Oct 25, 2011

Tiny Monkey droppings - The Sisters Brothers by Patrick deWitt

The Sisters Brothers (Anansi, 2011)

Description (from the publisher)
Hermann Kermit Warm is going to die. Eli and Charlie Sisters can be counted on for that. Though Eli has never shared his brother's penchant for whiskey and killing, he's never known anything else. On the road to Warm's gold-mining claim outside San Franciscoand from the back of his long-suffering one-eyed horseEli struggles to make sense of his life without abandoning the job he's sworn to do.
DeWitt spins a violent, lustful, hung-over and humorous odyssey through the underworld of the 1850s frontier. Doffing his hat to the classic Western, he then transforms it into a comic tour-de-force with an unforgettable narrative voice that captures all the absurdity, melancholy, and grit of the West -- and of these two brothers, bound to each other by blood and scars and love.
Film rights have been sold to actor John C. Reilly's production company in a major deal, with Reilly to play one of the brothers.
What the Tiny Monkey thinks 

If I hadn't recently read Charles Portis' classic western True Grit, I would have claimed The Sisters Brothers to have a glorious style and cadence utterly unique to me. I can see that deWitt has perhaps co-opted the overall style of another (an arguable point, as his first novel Ablutions [a terrific read as well] has much of the same voice), but who cares when the result is this much fun? Very likely my favourite read of 2011, deWitt has created a profane, violent, funny, and just plain awesome piece of work, and the fact that this novel—written by a Canadian who has long made the U.S. his home, and with nary a mention of Canada anywhere—is up for major Canadian awards tickles me. deWitt's dialogue is superb, laden with dry wit, and the characters of Eli and Charlie are wonderfully done, the perfect mixture of psychotic killers and melancholy dreamers. Some have complained that deWitt's style is too 'cinematic' to be considered literature (who ever complained of a movie being too literate?); I say, it's not the story, it's how you tell it, and deWitt tells his story superbly in a style that completely suits the story.
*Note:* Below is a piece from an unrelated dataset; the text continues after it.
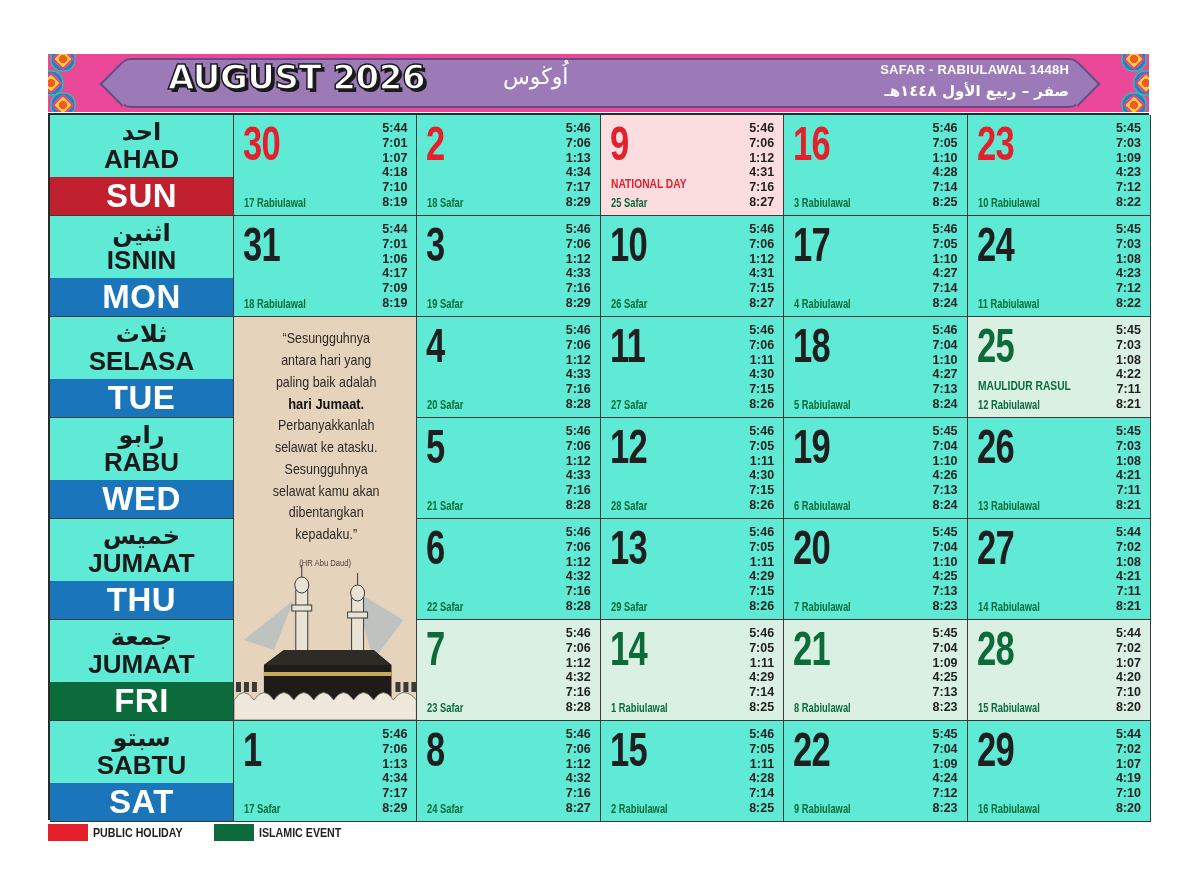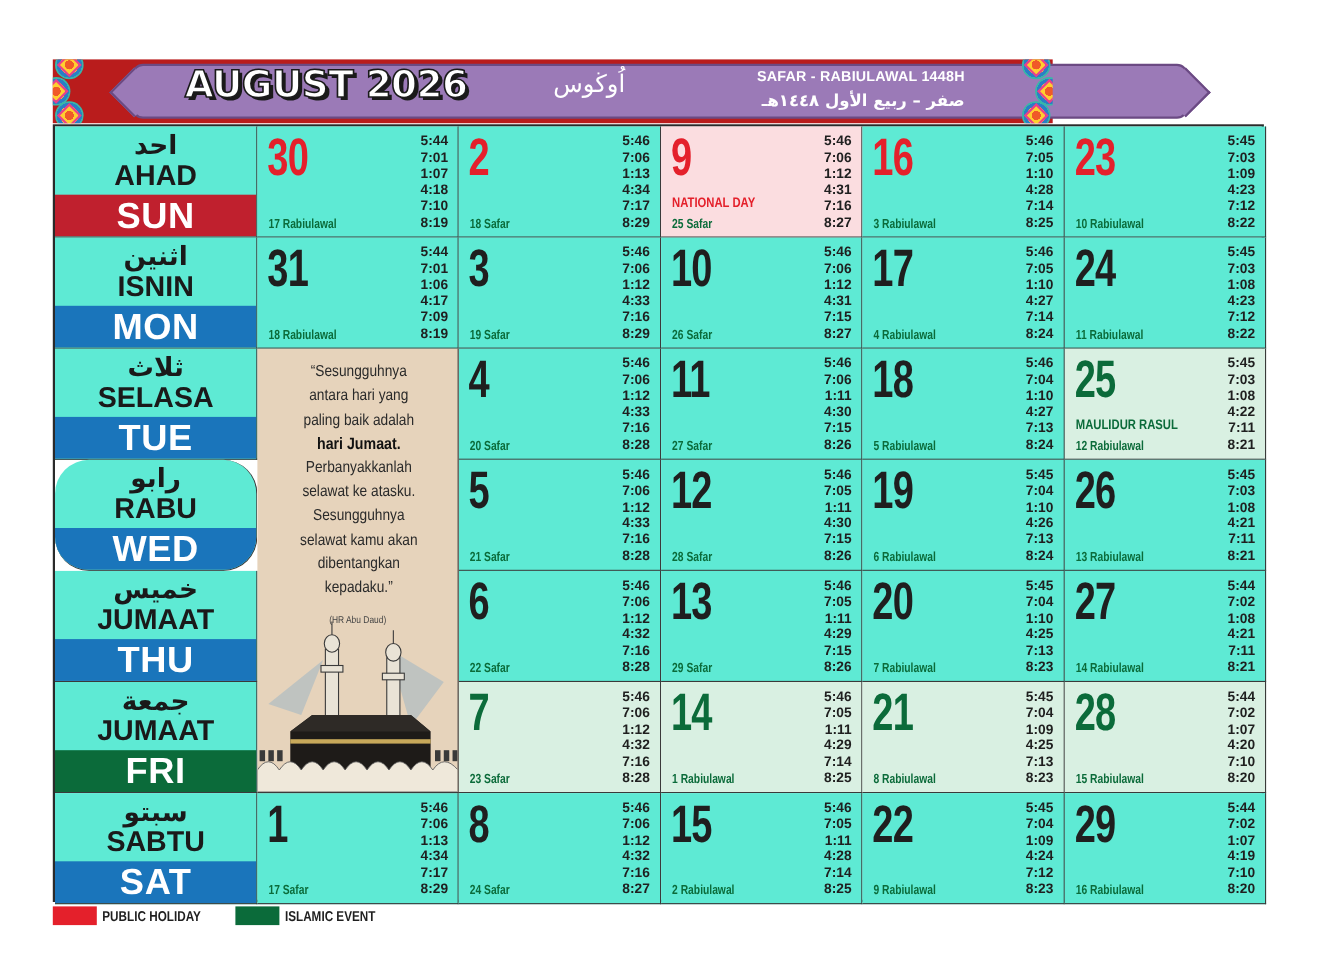"AUGUST 2026" .banner { background: #b91c1c -> #ec4899; width: 909px -> 1101px }
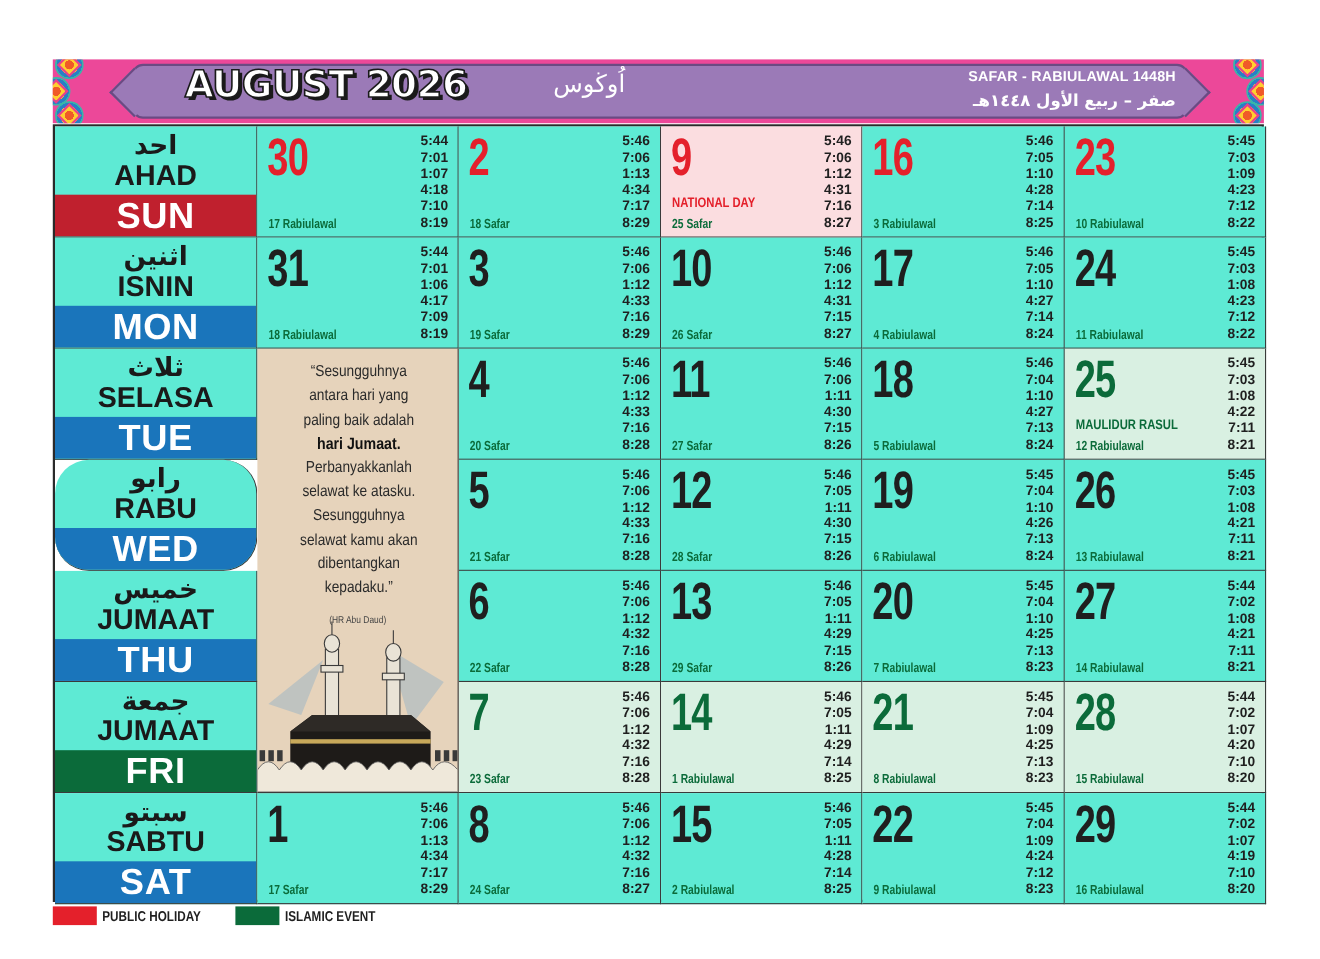"رابو" div.cell { border-radius: 31px -> none }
I wish more novels were this bloody alive: dialogue as rich, subtle, and memorable as this is hardly any easier than obtuse poetic descriptions of windswept Canada prairies (I'm being snarky, I know, sue me). The cinematic possibilities are present, of course—the Coen brothers desperately need to get their hands on this; keep John C. Reilly as Eli, add Philip Seymour Hoffman as Charlie—but merely because a movie can be envisioned is no excuse for needless denigration. The Sisters Brothers is a major achievement, as gutsy and vital and just damned entertaining a novel as you could hope for.